Suara.com - Pengamat politik dari LSM Lingkar Madani Indonesia, Ray Rangkuti, mengkritisi keputuskan menaikan bantuan dana untuk partai politik (parpol) menjadi Rp1.000 per suara sah.
Kebijakan ini dinilai sangat mengecewakan lantaran tidak mengindahkan kondisi ekonomi saat ini, serta perilaku para politisi yang cenderung negatif.
"Jelas ini sangat mengecewakan. Dalam kondisi ekonomi kita yang melempem, tingkat pertumbuhan tidak seperti yang diharapkan," kata Ray, Selasa (29/8/2017).
Ray melanutkan, terkait dengan perilaku parpol, khususnya berkaitan dengan penggunaan dan pengelolaan dana negara serta minimnya sanksi bagi parpol yang anggotanya terlibat kejahatan korupsi secara masif, membuat kebijakan tersebut tidak relevan.
Baca Juga: KPK Serahkan Aset Nazaruddin Senilai Rp24,5 M ke Lembaga ANRI
"Maka pemberian dana yang meningkat sampai 1.000 persen adalah keputusan yang sama sekali tidak dalam rangka memperbaiki kinerja dan moralitas partai politik," ujar Ray.
Dalam satu tahun terakhir, belanja uang negara untuk kepentingan parpol tak dapat dilihat sedikit. Selain keputusan penaikan dana parpol, pemerintah juga meluluskan rencana pembangunan gedung baru DPR yang dananya dapat mencapai triliunan.
Kata Ray, ini seperti politik balas budi atas 'kesetiaan' parpol dalam mengawal kebijakan presiden setidaknya dalam tiga tahun terakhir.
"Dan sudah seperti diduga, untuk kebijakan pemerintah yang satu ini, tak ada suara oposisi yang menolak dan bersikap berbeda," tutur Ray.
Menurut dia, oposisi hanya menjadi oposisi apabila kepentingan dengan pemerintah berbeda. Oposisi kehilangan daya 'sengatnya' bila putusan pemerintah menguntungkan mereka.
Baca Juga: Geledah Rumah Dirjen Hubla, KPK Sita Banyak Batu Akik Lapis Emas
"Putusan pemerintah ini juga tidak disertai dengan pembenahan sistem keuangan partai politik. Bahkan dalam revisi UU yang lalu pun, soal kewajiban partai politik agar lebih transparan dalam pengelolaan dana negara sama sekali tidak mendapat penguatan," tutur Ray.
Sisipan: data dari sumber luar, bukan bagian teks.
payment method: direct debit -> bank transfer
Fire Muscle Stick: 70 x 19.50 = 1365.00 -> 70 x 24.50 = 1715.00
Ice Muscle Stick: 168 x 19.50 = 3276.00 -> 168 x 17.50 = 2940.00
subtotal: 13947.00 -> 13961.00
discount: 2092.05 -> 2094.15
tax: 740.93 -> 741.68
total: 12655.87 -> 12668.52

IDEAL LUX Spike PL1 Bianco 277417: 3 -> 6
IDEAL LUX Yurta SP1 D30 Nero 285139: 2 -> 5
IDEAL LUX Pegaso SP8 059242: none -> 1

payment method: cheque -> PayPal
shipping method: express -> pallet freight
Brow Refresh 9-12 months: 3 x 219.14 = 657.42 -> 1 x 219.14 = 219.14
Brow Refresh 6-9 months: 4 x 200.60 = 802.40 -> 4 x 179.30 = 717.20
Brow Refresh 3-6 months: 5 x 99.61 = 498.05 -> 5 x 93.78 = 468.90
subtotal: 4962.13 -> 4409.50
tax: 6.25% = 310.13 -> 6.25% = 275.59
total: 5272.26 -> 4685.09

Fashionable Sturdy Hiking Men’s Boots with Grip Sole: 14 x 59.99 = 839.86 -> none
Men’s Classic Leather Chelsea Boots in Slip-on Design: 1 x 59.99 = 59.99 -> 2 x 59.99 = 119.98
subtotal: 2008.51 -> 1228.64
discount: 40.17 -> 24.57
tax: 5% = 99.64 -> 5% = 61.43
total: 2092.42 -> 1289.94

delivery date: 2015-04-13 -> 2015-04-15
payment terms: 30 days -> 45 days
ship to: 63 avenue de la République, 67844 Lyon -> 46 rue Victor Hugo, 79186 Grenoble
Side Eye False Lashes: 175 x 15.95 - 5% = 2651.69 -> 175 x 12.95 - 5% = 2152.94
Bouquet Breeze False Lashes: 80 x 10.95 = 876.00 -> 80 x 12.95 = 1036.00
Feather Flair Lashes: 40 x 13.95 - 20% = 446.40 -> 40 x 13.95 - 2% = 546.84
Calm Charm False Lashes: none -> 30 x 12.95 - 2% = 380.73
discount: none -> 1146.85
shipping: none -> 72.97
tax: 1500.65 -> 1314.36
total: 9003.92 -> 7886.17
Padahal, kata dia, dengan tingkat transparansi yang rendah, dan sulitnya mengakses dana masuk-keluar partai politik, serta belum ada pembedaan yang ketat antara dana partai dengan dana perseorangan, maka penambahan dana tersebut diragukan tidak akan mengubah kultur pengelolaan keuangan partai politik, apalagi mencegah anggotanya untuk tidak terlibat korupsi.
"Jika dana negara ditambah, semestinya sanksi bagi partai politik juga harus diperberat. Misalnya, mendiskualifikasi partai politik dalam pemilu jika terbukti tidak bertanggungjawab dalam pengelolaan keuangan partai politik;" kata Ray.
Kata Ray, pemberian sanksi jelas tidak terjadi. Sebab, sebagaimana mestinya, sanksi bagi parpol diatur oleh UU. Sementara aturan penambahan dana partai hanya diatur oleh Peraturan Pemerintah.
"Di sinilah ketidaksinkronan penambahan dana ini. Pemerintah begitu saja menambah dana parpol tanpa skenario memberi efek jera bagi parpol yang tidak transparan, menyelewengkan dana negara atau yang anggotanya terlibat korupsi secara bersama. Sangat disayangkan memang," kata Ray.